Era un balneario elegante, pero no de esos en que la gente rica, antojadiza y maniática, cuida imaginarias dolencias, sino de los que reciben todos los años, desde principios de junio, retahílas de verdaderos enfermos pálidos y débiles, y donde, a la hora de la consulta, se ven a la puerta del consultorio gestos ansiosos, enrojecidos párpados y señoras de pelo gris, que dan el brazo y sostienen a señoritas demacradas, de trabajoso andar. Para decirlo pronto: aquellas aguas convenían a los tísicos.

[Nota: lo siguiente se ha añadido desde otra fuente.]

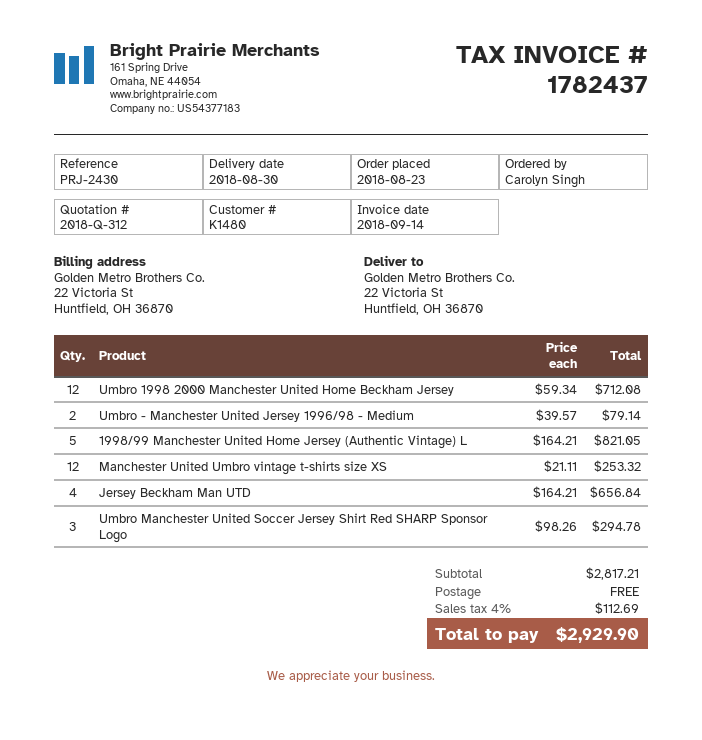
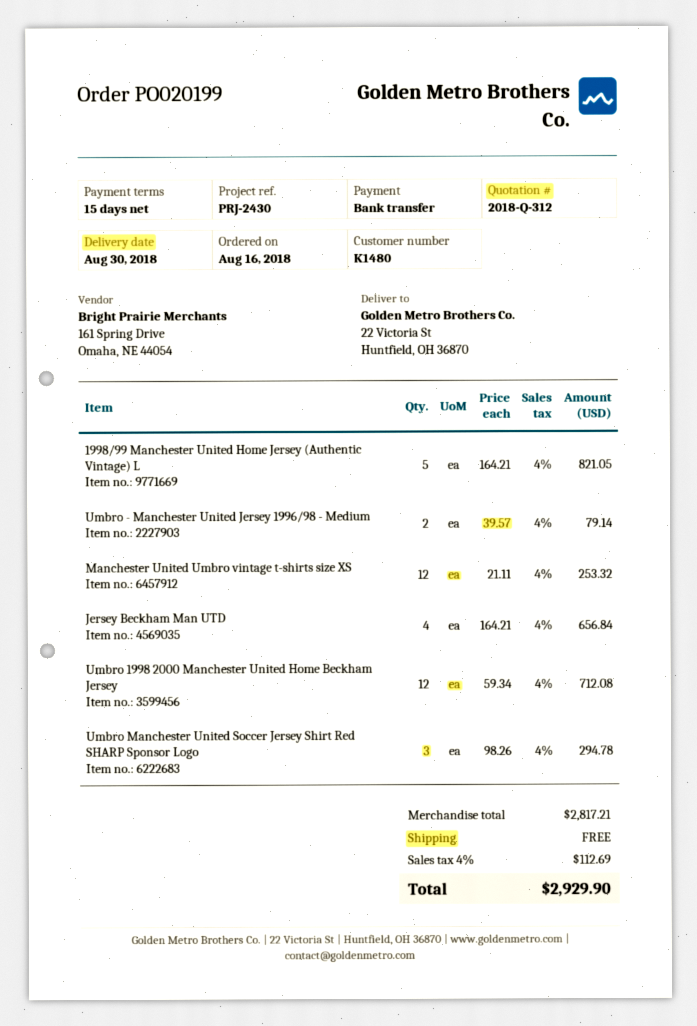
order date: 2018-08-23 -> 2018-08-16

Pared por medio estaban los dos. «Ella», la niña apasionada y romántica, la interesante enfermita que, indiferente a la muerte como aniquilamiento del ser físico, no la aceptaba como abdicación de la gracia y la belleza; que a su paso por los salones, cuando los cruzaba con porte airoso de ninfa joven, solía levantar un rumor halagüeño, un murmuro pérfido de mar que acaricia y devora; y defendiendo hasta el último instante su corona de encantos, que iba a marchitarse en el sepulcro, se rodeaba de flores y perfumes, sonreía dulcemente, envolvía su cuerpo enflaquecido en finos crespones de China y delicados encajes, y calzaba su pie menudo de blanco tafilete, con igual coquetería que si fuese a dirigir alegre y raudo cotillón. «El», el mozo galán, que había derrochado sus fuerzas vitales con prodigalidad regia, despreciando las advertencias de la tierna e inquieta madre y la indicación hereditaria de los dos tíos maternos, arrebatados en lo mejor de la edad, hasta que un día sintió a su vez el golpe sordo que le hería el pecho y le disolvía lentamente el pulmón, avivando, en vez de extinguirlo, el incendio que siempre había consumido su alma.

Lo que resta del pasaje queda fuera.